_ABOUT THIS TASK_
Each line that holds the word "rows" counts once; give the total for the records below and nothing else.
--- SUPPLIED DATA ---
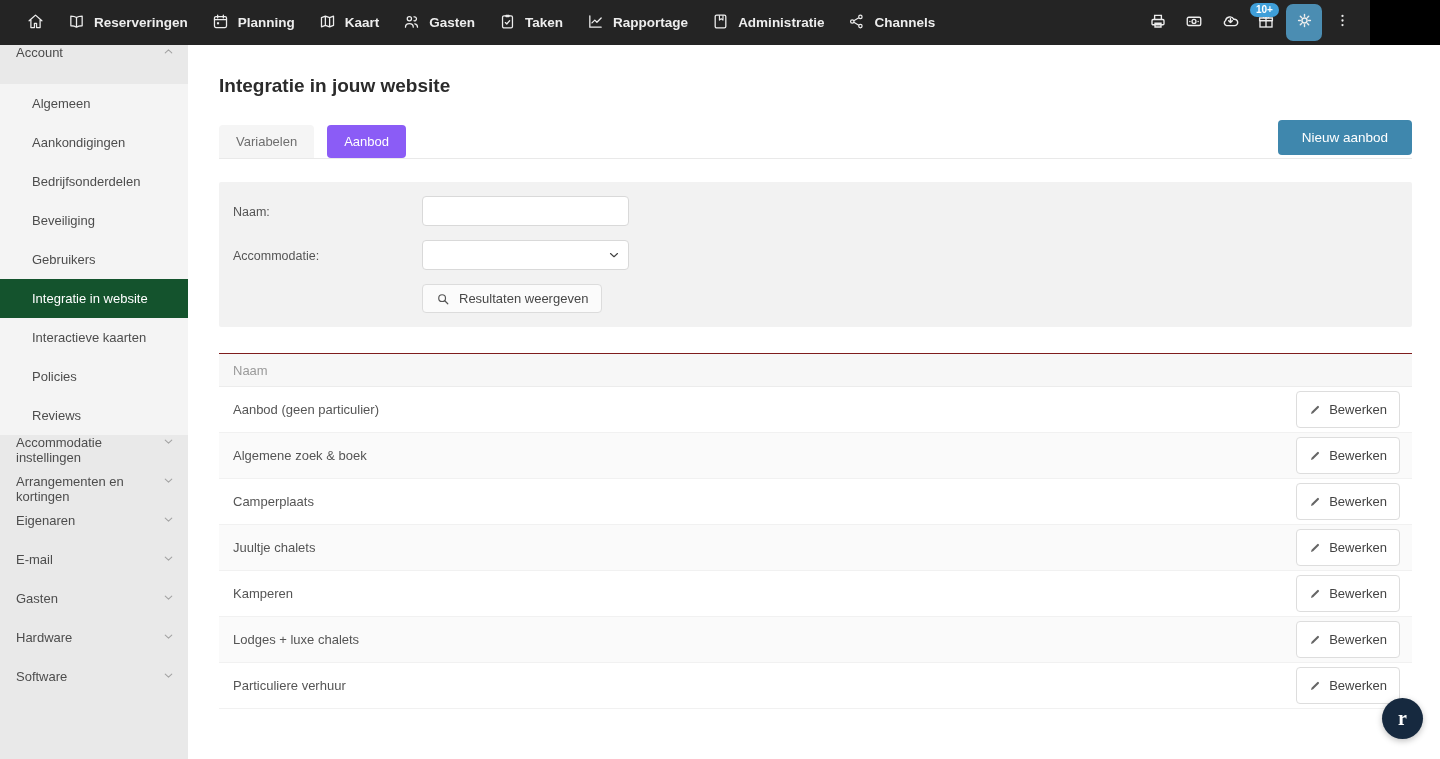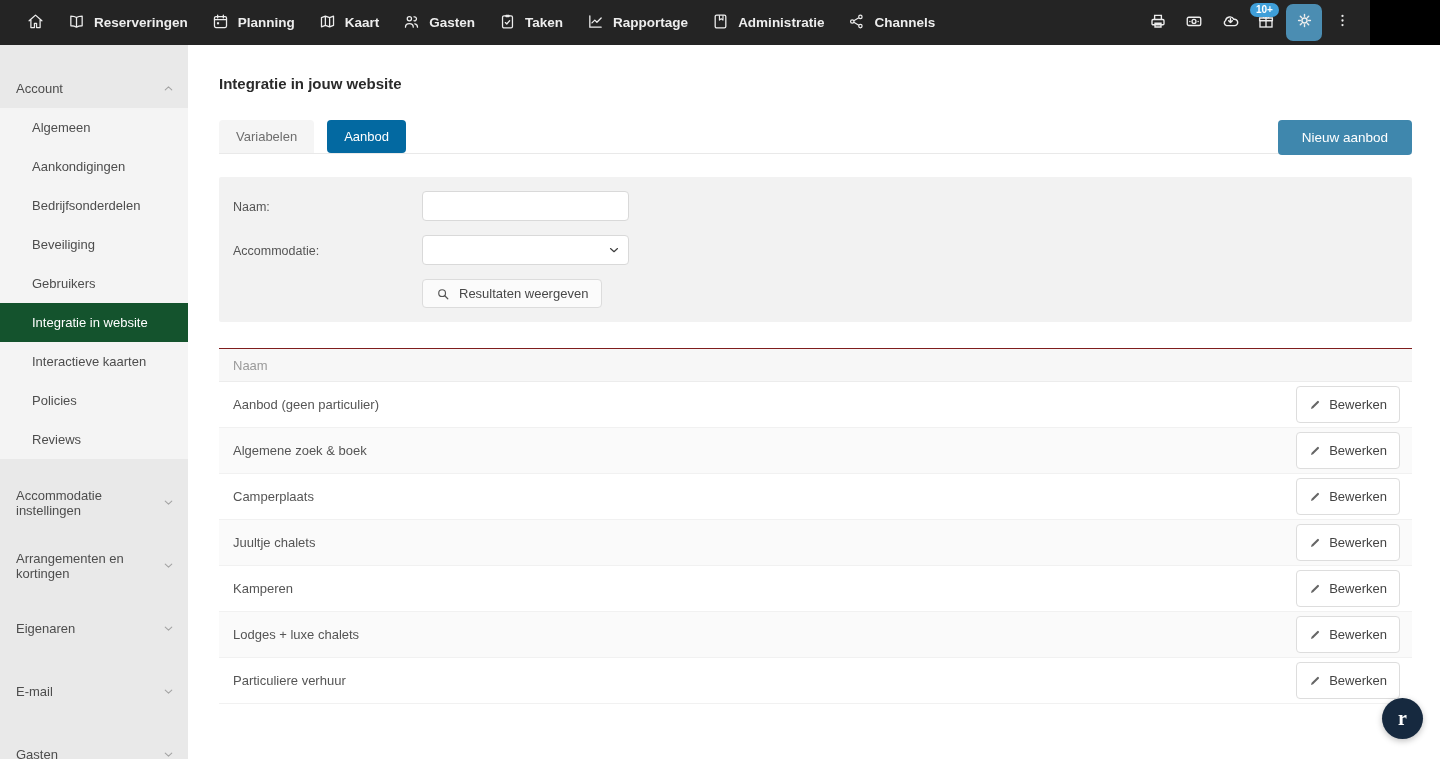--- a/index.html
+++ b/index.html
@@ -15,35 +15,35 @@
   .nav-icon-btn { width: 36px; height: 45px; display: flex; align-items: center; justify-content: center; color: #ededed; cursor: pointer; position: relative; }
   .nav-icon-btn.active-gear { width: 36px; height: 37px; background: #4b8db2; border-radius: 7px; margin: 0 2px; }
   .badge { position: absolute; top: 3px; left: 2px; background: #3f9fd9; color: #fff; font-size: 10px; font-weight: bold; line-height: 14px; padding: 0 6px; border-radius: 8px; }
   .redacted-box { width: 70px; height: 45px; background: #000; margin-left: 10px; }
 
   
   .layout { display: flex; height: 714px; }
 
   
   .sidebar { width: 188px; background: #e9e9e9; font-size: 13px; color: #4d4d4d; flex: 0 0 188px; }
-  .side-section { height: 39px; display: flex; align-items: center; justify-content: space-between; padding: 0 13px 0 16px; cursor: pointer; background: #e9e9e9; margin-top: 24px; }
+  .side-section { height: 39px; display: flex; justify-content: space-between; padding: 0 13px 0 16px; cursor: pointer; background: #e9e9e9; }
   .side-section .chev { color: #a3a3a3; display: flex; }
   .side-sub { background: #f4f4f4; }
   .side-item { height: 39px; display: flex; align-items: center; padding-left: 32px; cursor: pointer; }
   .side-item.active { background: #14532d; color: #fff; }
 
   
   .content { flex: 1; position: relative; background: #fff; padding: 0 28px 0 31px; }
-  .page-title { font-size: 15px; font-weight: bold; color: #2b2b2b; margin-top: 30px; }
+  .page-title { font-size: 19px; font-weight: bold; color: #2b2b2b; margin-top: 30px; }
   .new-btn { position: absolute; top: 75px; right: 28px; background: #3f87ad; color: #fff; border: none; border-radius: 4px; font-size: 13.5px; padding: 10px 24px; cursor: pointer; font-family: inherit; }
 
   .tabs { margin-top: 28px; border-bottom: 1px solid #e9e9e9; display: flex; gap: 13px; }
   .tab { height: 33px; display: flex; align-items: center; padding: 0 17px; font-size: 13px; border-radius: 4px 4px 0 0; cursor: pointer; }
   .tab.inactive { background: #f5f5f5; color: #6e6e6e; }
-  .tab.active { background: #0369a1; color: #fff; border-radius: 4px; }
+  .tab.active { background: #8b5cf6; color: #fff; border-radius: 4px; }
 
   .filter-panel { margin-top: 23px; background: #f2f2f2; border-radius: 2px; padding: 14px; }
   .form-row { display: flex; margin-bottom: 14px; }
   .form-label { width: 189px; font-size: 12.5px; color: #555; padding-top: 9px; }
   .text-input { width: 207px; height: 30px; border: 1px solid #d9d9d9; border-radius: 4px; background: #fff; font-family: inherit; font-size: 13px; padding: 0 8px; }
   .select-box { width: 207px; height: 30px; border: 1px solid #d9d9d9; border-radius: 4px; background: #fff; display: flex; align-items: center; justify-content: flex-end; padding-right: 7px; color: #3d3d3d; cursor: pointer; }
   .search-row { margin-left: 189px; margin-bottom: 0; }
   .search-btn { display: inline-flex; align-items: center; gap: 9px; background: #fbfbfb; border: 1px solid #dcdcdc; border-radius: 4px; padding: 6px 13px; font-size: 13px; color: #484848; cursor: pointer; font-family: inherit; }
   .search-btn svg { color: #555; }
---
--- SUPPLIED DATA ---
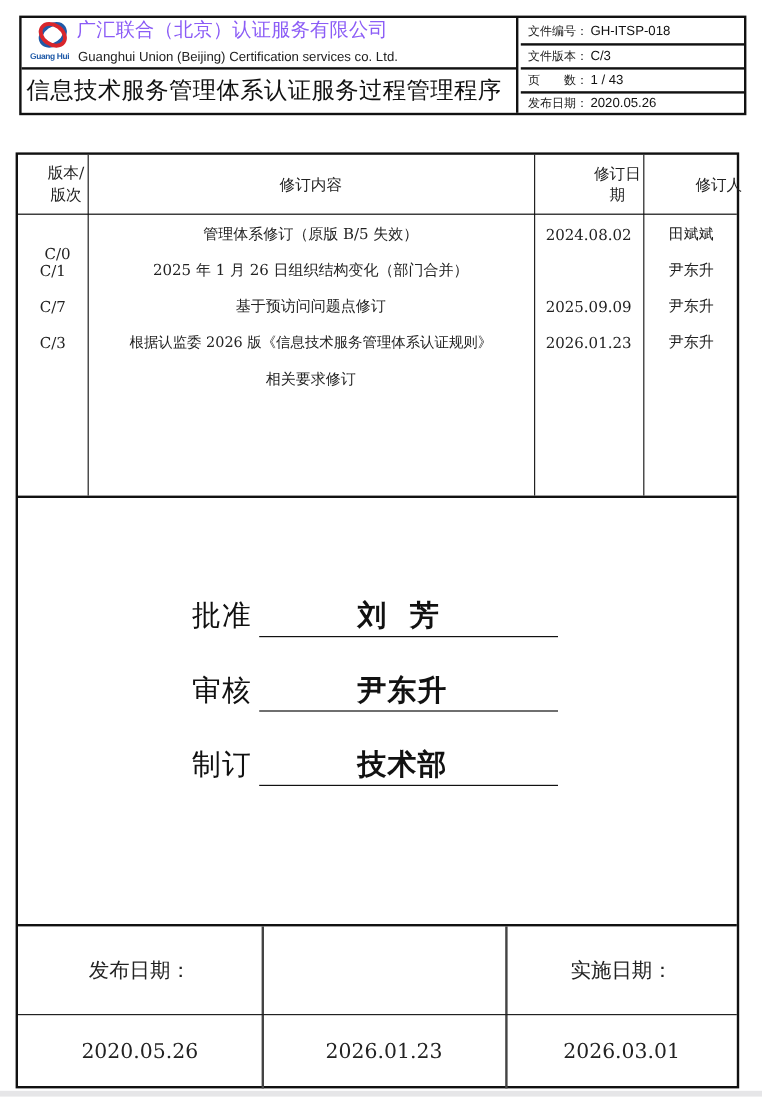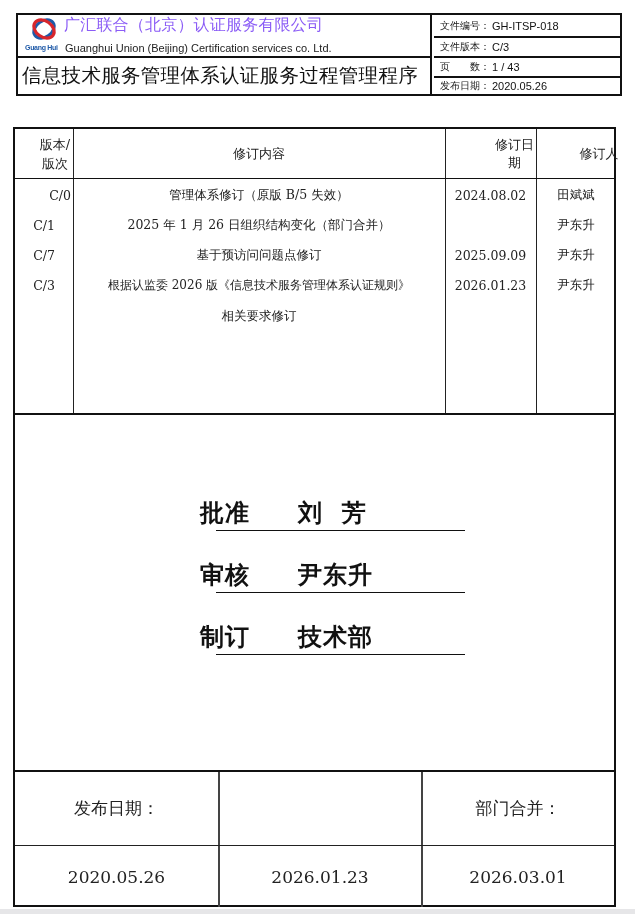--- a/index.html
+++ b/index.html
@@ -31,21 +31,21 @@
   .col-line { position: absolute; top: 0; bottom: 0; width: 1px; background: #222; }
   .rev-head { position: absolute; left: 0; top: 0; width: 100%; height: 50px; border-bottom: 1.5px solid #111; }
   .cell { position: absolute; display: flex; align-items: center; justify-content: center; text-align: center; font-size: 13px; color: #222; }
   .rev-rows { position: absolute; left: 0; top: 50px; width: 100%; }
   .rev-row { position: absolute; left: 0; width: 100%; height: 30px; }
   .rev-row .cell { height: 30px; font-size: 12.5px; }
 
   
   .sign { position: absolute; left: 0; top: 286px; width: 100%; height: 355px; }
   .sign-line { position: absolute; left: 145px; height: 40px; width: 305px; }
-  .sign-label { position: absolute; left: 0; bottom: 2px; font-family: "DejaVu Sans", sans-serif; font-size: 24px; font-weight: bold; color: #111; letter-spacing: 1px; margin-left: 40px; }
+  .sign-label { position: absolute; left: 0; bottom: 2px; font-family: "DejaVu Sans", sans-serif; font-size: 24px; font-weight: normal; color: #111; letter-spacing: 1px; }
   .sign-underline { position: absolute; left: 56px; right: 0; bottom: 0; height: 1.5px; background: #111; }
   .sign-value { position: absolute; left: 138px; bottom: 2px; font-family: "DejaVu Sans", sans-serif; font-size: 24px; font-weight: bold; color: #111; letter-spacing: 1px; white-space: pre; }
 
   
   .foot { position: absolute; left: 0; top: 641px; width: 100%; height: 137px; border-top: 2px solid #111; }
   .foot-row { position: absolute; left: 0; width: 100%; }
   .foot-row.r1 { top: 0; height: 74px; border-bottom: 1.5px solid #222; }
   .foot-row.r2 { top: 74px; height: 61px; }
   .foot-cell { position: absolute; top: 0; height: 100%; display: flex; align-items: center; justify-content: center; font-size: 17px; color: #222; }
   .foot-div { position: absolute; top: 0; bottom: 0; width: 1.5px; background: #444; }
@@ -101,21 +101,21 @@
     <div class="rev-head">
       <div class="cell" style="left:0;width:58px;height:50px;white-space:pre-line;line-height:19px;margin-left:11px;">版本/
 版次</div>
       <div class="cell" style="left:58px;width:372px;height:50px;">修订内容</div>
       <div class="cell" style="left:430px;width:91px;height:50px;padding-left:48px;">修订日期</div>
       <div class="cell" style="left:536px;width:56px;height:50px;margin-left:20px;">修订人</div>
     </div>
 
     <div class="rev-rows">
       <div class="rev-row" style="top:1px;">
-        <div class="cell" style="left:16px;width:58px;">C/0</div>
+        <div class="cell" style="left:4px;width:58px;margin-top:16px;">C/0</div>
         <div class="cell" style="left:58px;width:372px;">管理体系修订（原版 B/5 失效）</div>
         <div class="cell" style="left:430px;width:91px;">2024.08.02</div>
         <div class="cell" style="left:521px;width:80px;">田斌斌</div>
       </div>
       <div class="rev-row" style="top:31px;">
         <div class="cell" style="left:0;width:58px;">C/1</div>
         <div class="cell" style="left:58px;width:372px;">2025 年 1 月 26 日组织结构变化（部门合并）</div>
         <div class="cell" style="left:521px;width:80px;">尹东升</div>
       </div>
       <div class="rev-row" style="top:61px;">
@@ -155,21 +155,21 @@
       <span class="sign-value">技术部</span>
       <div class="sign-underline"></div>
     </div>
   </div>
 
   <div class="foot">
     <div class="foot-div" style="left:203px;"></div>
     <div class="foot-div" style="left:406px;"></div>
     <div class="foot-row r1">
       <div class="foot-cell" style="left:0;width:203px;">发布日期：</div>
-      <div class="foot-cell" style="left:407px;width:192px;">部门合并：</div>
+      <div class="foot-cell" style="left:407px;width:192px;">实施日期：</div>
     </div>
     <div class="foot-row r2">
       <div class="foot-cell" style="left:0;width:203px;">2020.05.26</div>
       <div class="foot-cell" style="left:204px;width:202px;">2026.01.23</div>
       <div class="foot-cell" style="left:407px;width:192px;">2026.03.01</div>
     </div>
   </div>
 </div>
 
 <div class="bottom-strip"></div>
---
_RESULT_
2